Data provided:
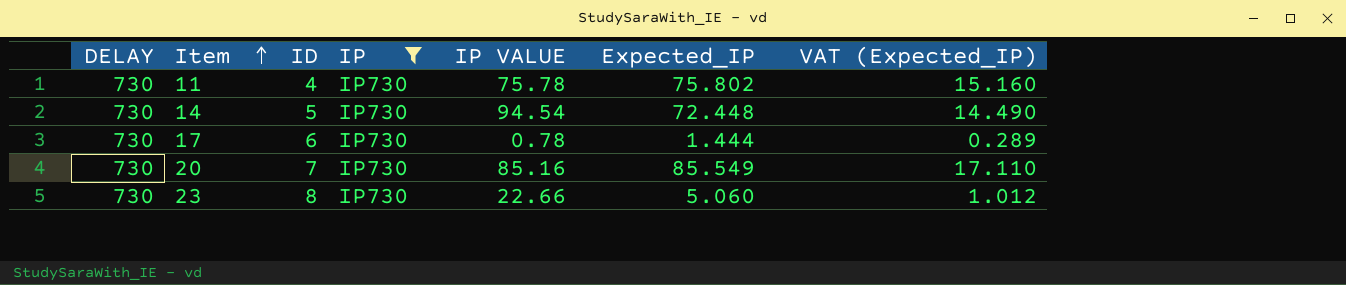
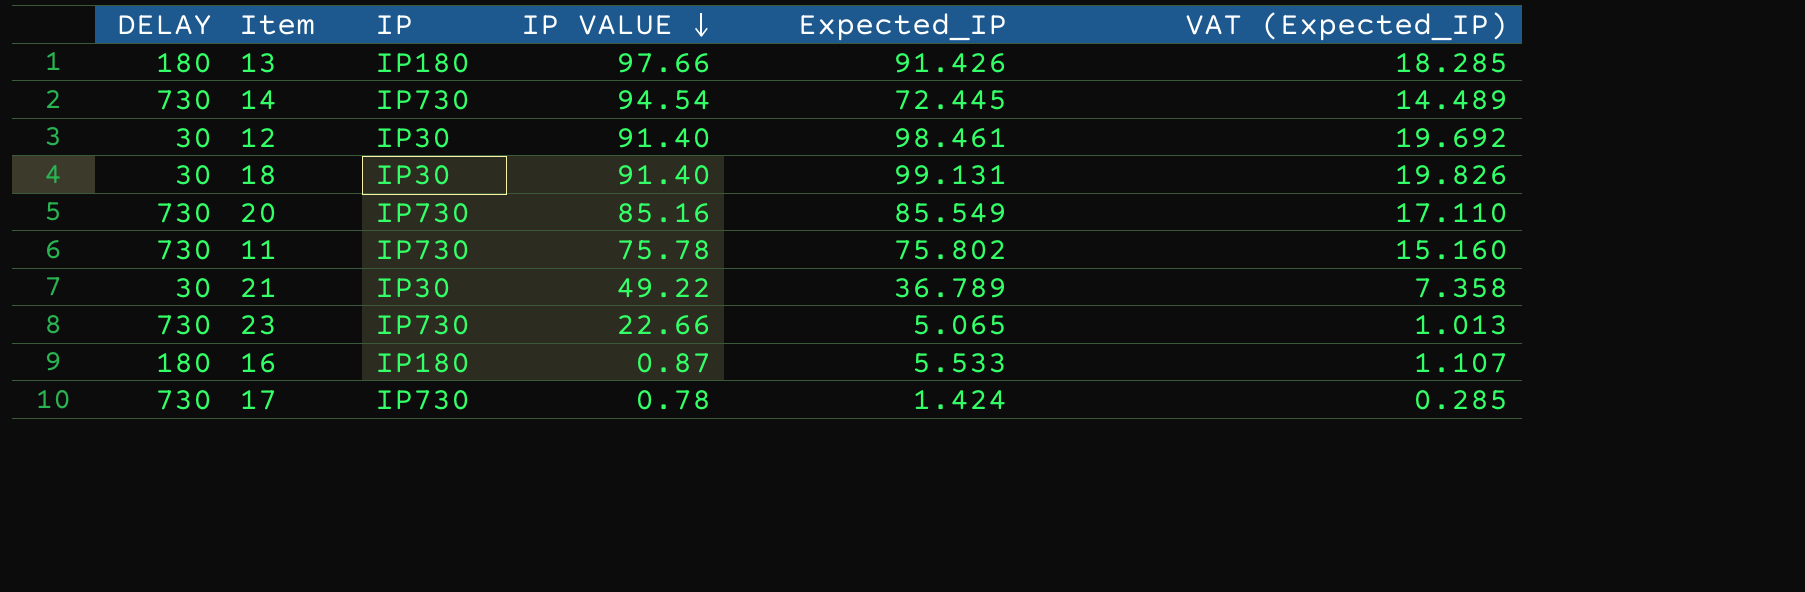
filter: IP = IP730 -> none
row order: Item ascending -> IP VALUE descending
column ID | position: 3 -> none
14 | Expected_IP: 72.448 -> 72.445
14 | VAT (Expected_IP): 14.490 -> 14.489
23 | Expected_IP: 5.060 -> 5.065
23 | VAT (Expected_IP): 1.012 -> 1.013
17 | Expected_IP: 1.444 -> 1.424
17 | VAT (Expected_IP): 0.289 -> 0.285

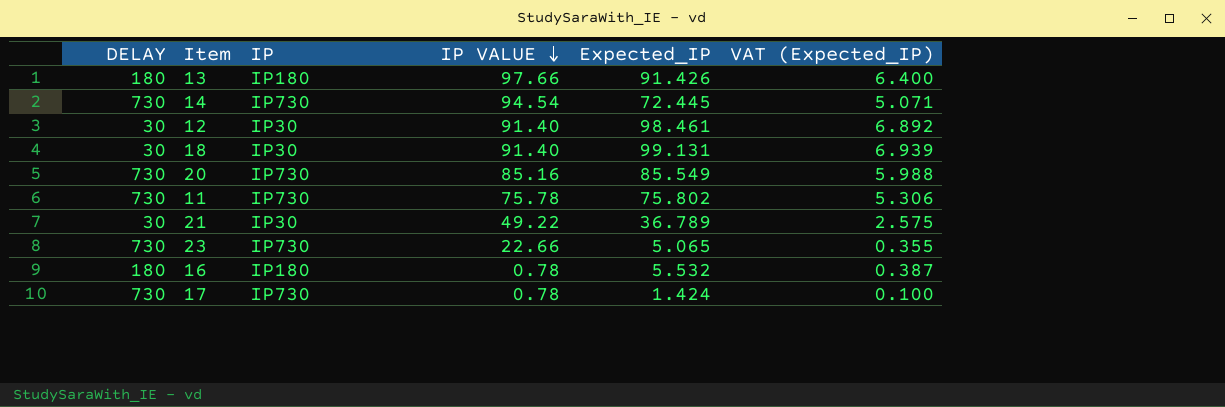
column VAT (Expected_IP) | formula: [Expected_IP] * 0.2 -> [Expected_IP] * 0.07
16 | IP VALUE: 0.87 -> 0.78
16 | Expected_IP: 5.533 -> 5.532

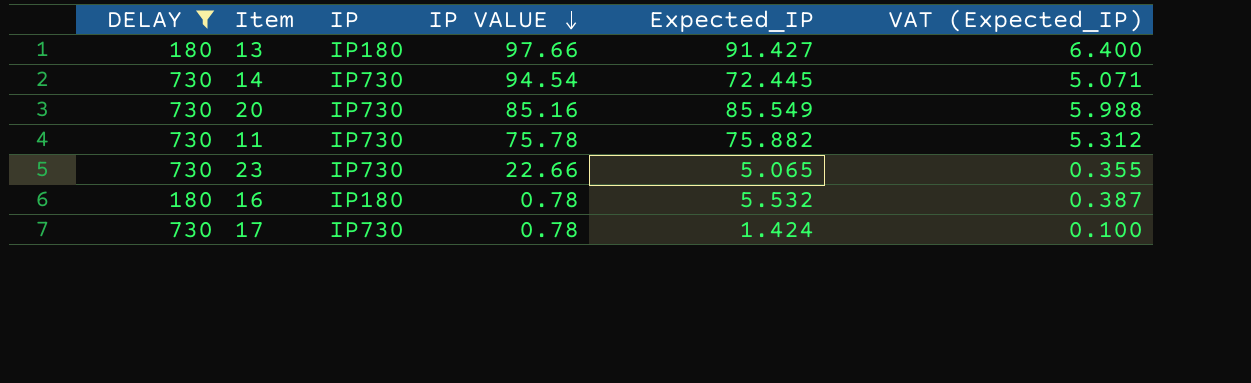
filter: none -> DELAY != 30
13 | Expected_IP: 91.426 -> 91.427
11 | Expected_IP: 75.802 -> 75.882
11 | VAT (Expected_IP): 5.306 -> 5.312

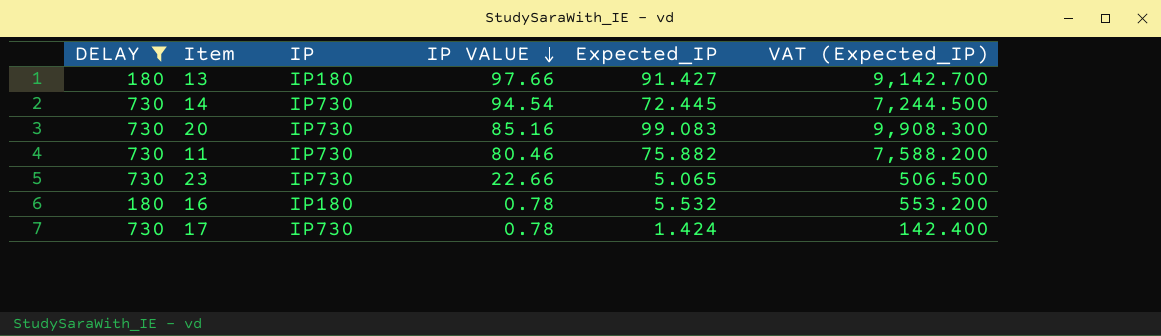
column VAT (Expected_IP) | formula: [Expected_IP] * 0.07 -> [Expected_IP] * 100
20 | Expected_IP: 85.549 -> 99.083
11 | IP VALUE: 75.78 -> 80.46

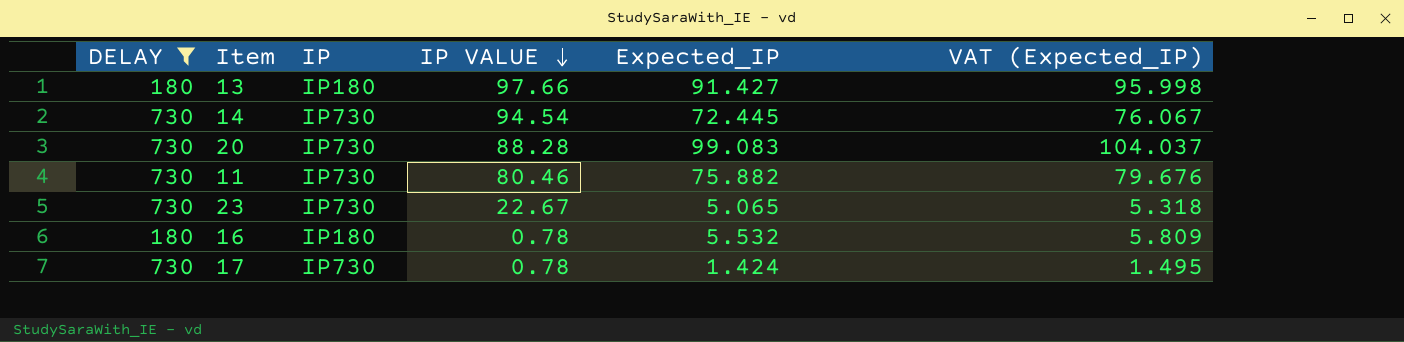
column VAT (Expected_IP) | formula: [Expected_IP] * 100 -> [Expected_IP] * 1.05
20 | IP VALUE: 85.16 -> 88.28
23 | IP VALUE: 22.66 -> 22.67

Work task:
Output all the material verbatim, skipping every image.

Expected answer:
filter: IP = IP730 -> none
row order: Item ascending -> IP VALUE descending
column ID | position: 3 -> none
14 | Expected_IP: 72.448 -> 72.445
14 | VAT (Expected_IP): 14.490 -> 14.489
23 | Expected_IP: 5.060 -> 5.065
23 | VAT (Expected_IP): 1.012 -> 1.013
17 | Expected_IP: 1.444 -> 1.424
17 | VAT (Expected_IP): 0.289 -> 0.285

column VAT (Expected_IP) | formula: [Expected_IP] * 0.2 -> [Expected_IP] * 0.07
16 | IP VALUE: 0.87 -> 0.78
16 | Expected_IP: 5.533 -> 5.532

filter: none -> DELAY != 30
13 | Expected_IP: 91.426 -> 91.427
11 | Expected_IP: 75.802 -> 75.882
11 | VAT (Expected_IP): 5.306 -> 5.312

column VAT (Expected_IP) | formula: [Expected_IP] * 0.07 -> [Expected_IP] * 100
20 | Expected_IP: 85.549 -> 99.083
11 | IP VALUE: 75.78 -> 80.46

column VAT (Expected_IP) | formula: [Expected_IP] * 100 -> [Expected_IP] * 1.05
20 | IP VALUE: 85.16 -> 88.28
23 | IP VALUE: 22.66 -> 22.67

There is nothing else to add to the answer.